◆ **TASK GOAL**: Report how many lines below contain the word "models". Write only that number.

◆ **Web document revisions**:
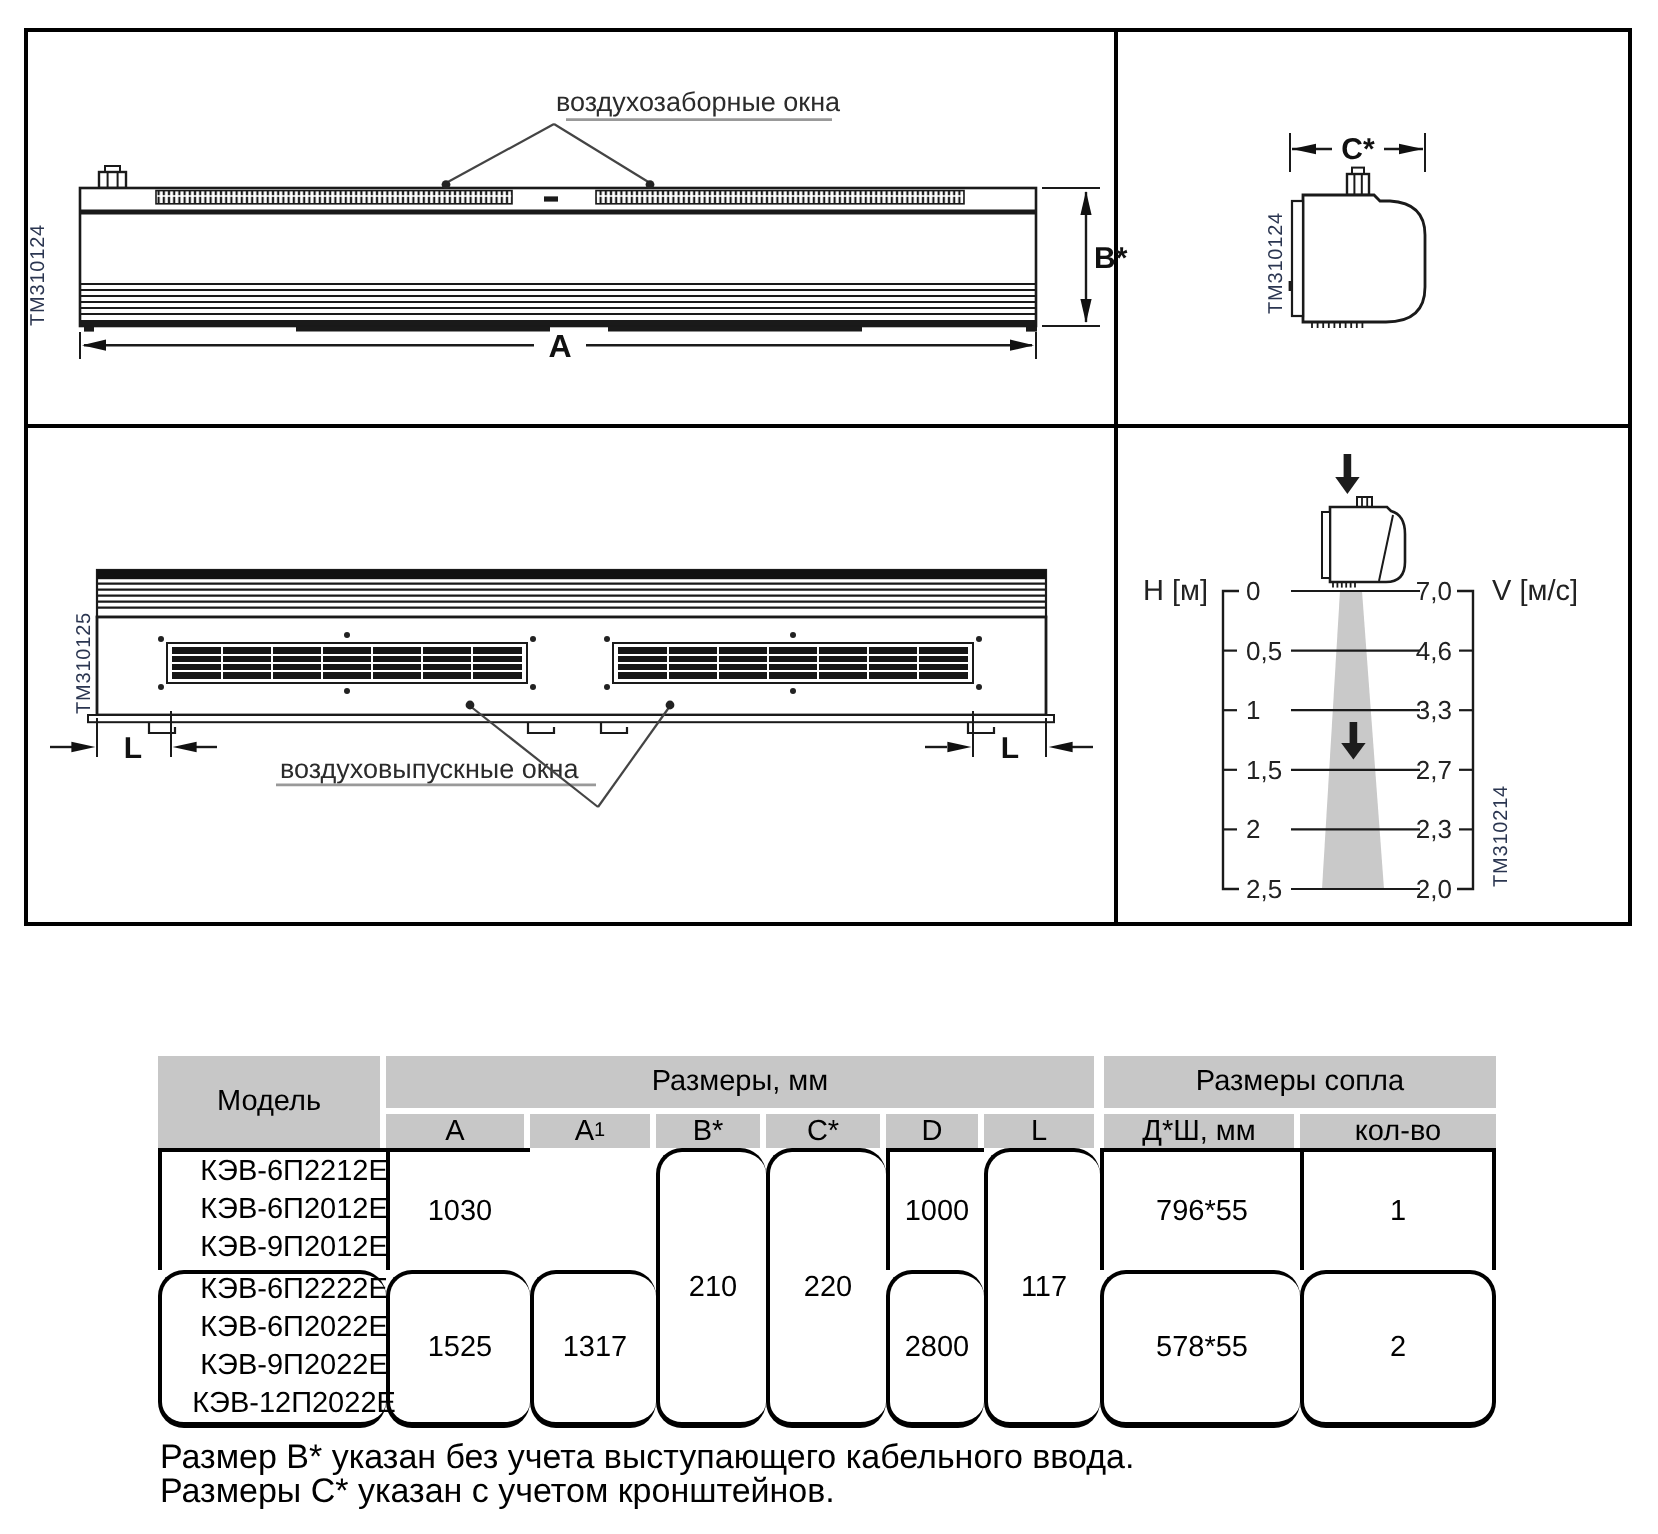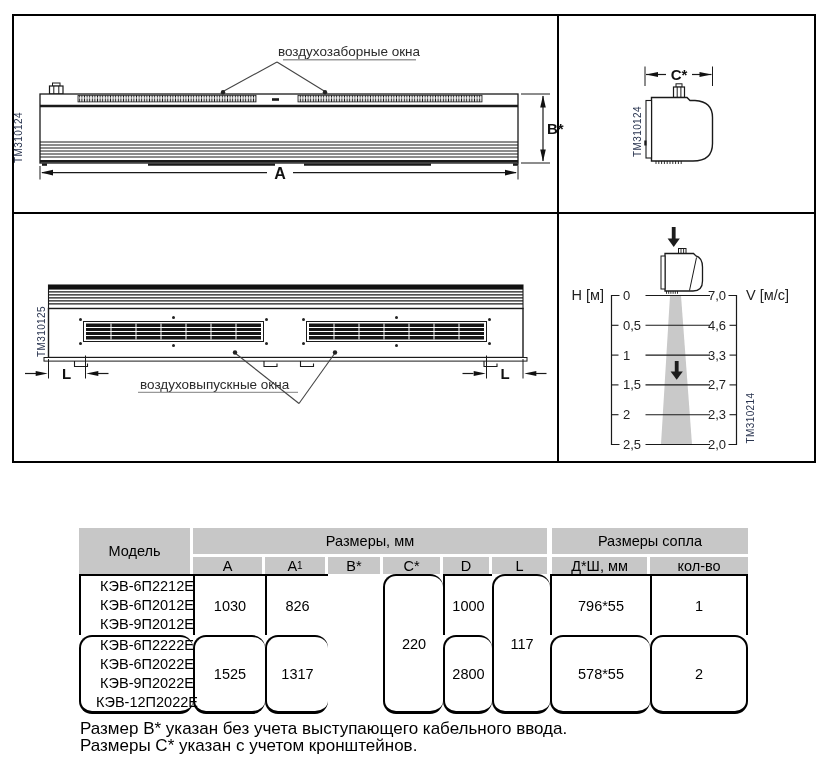--- a/index.html
+++ b/index.html
@@ -345,21 +345,21 @@
     <div class="th gap-top" style="grid-area:2/7/3/8">L</div>
     <div class="th gap-top gap-left" style="grid-area:2/8/3/9">Д*Ш, мм</div>
     <div class="th gap-top no-right" style="grid-area:2/9/3/10">кол-во</div>
 
     <div class="td models" style="grid-area:3/1/4/2">
       <div>КЭВ-6П2212Е</div>
       <div>КЭВ-6П2012Е</div>
       <div>КЭВ-9П2012Е</div>
     </div>
     <div class="td" style="grid-area:3/2/4/3">1030</div>
-    <div class="td" style="grid-area:3/3/4/4">826</div>
+    <div class="td bottom" style="grid-area:3/4/5/5">210</div>
     <div class="td bottom" style="grid-area:3/5/5/6">220</div>
     <div class="td" style="grid-area:3/6/4/7">1000</div>
     <div class="td bottom" style="grid-area:3/7/5/8">117</div>
     <div class="td" style="grid-area:3/8/4/9">796*55</div>
     <div class="td last-col" style="grid-area:3/9/4/10">1</div>
 
     <div class="td models bottom" style="grid-area:4/1/5/2">
       <div>КЭВ-6П2222Е</div>
       <div>КЭВ-6П2022Е</div>
       <div>КЭВ-9П2022Е</div>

◆ **EXERCISE ANSWER**: 2